> _Input material_:
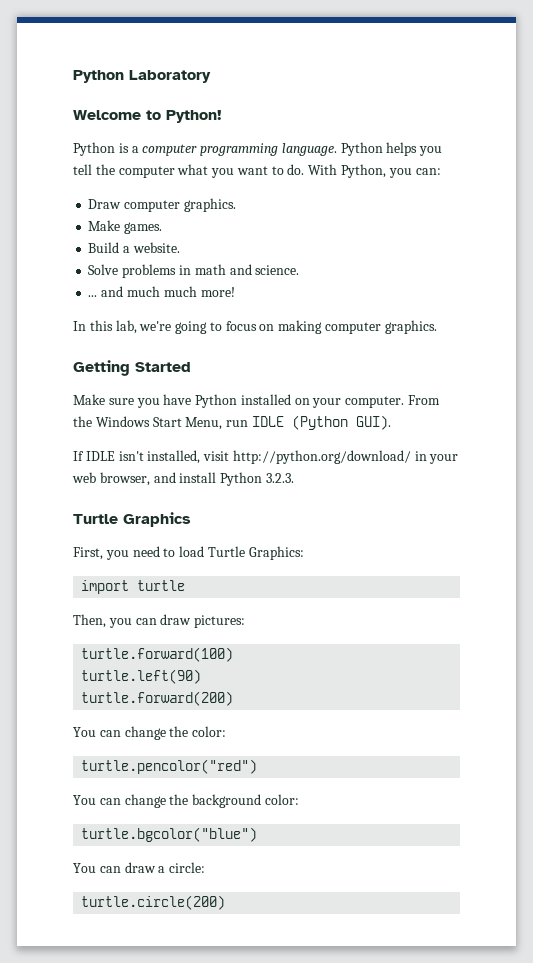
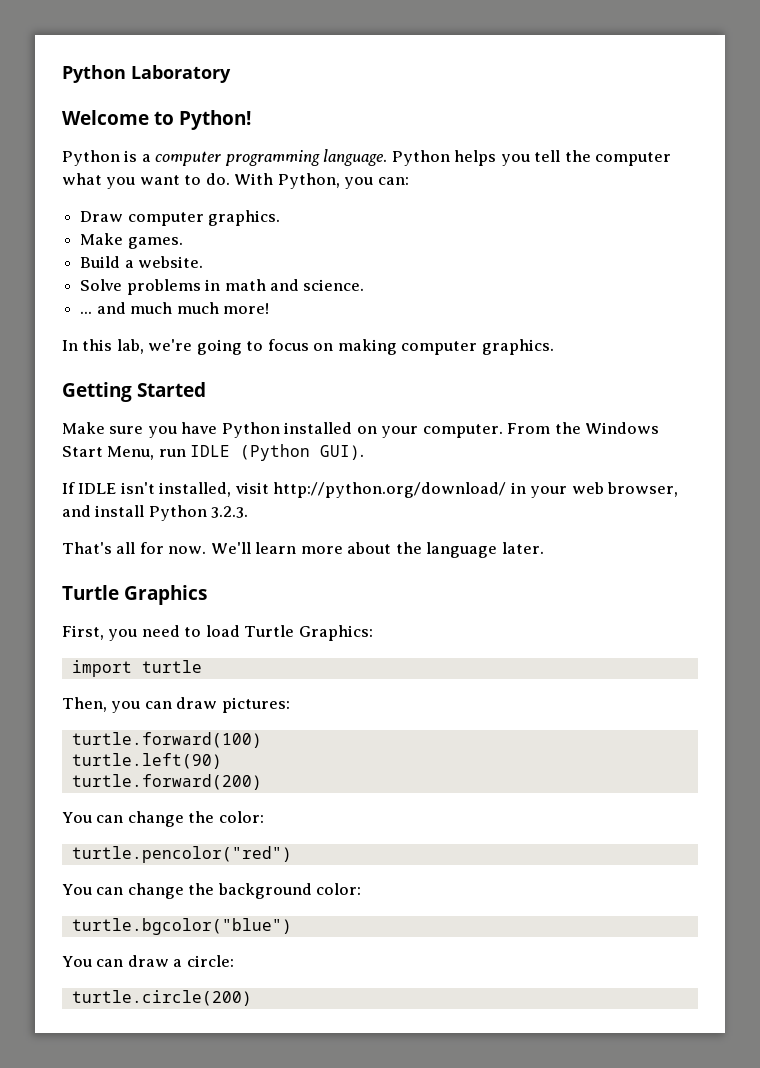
(294, 478) none -> [62,542,544,558] // That's all for now. We'll learn more about the language later.

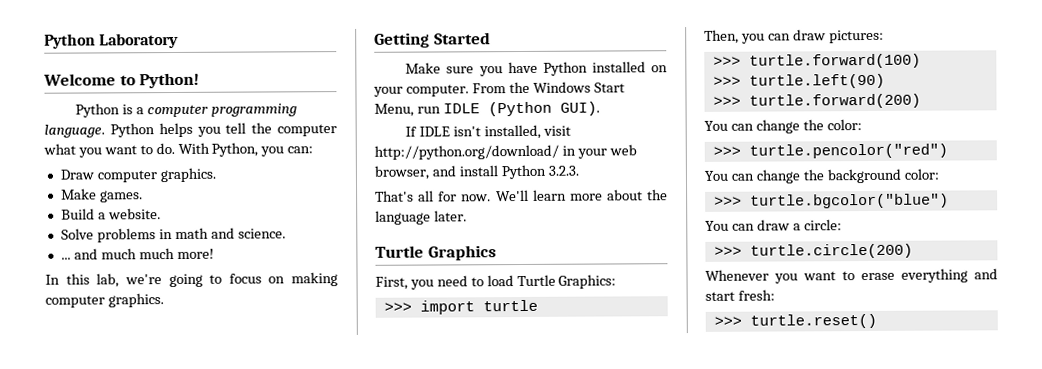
(373, 633) none -> [383,302,412,312] >>>
(290, 705) none -> [712,56,741,66] >>>
(262, 740) none -> [712,76,741,86] >>>
(222, 761) none -> [712,96,741,106] >>>
(264, 817) none -> [712,146,741,156] >>>
(362, 889) none -> [713,196,742,206] >>>
(234, 961) none -> [713,246,742,256] >>>
(252, 998) none -> [705,268,998,284] [705,289,775,301] [713,313,877,329] // Whenever you want to erase everything and start fresh: // >>> turtle.reset()

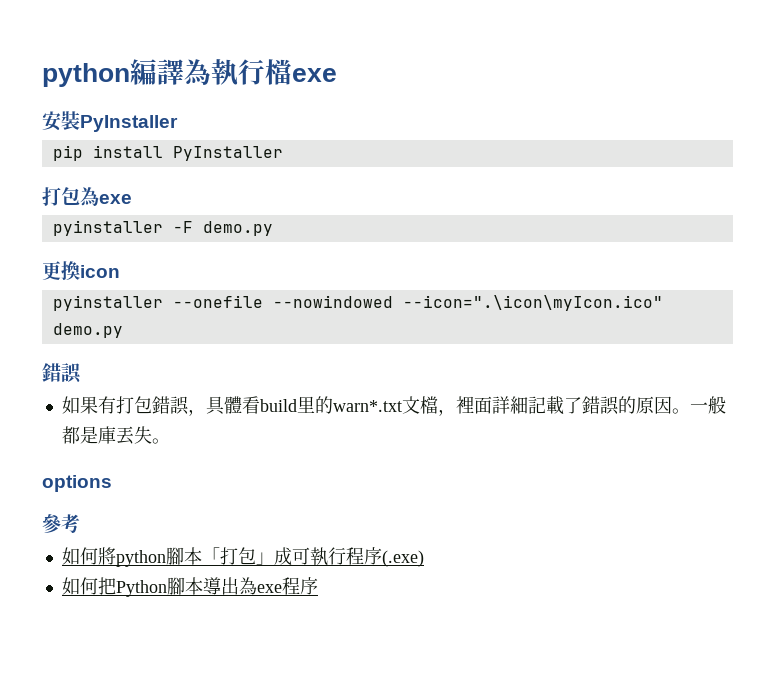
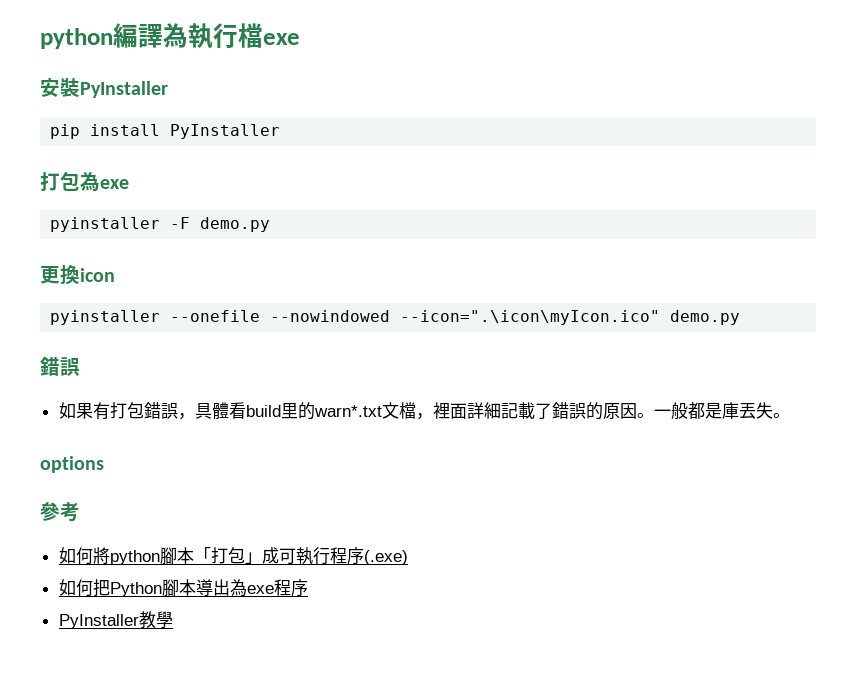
(318, 586) none -> [58,611,173,629] // PyInstaller教學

> _Activity_: Print the records exactly, every one. Leave out the pictures.

> _Exercise answer_:
(294, 478) none -> [62,542,544,558] // That's all for now. We'll learn more about the language later.

(373, 633) none -> [383,302,412,312] >>>
(290, 705) none -> [712,56,741,66] >>>
(262, 740) none -> [712,76,741,86] >>>
(222, 761) none -> [712,96,741,106] >>>
(264, 817) none -> [712,146,741,156] >>>
(362, 889) none -> [713,196,742,206] >>>
(234, 961) none -> [713,246,742,256] >>>
(252, 998) none -> [705,268,998,284] [705,289,775,301] [713,313,877,329] // Whenever you want to erase everything and start fresh: // >>> turtle.reset()

(318, 586) none -> [58,611,173,629] // PyInstaller教學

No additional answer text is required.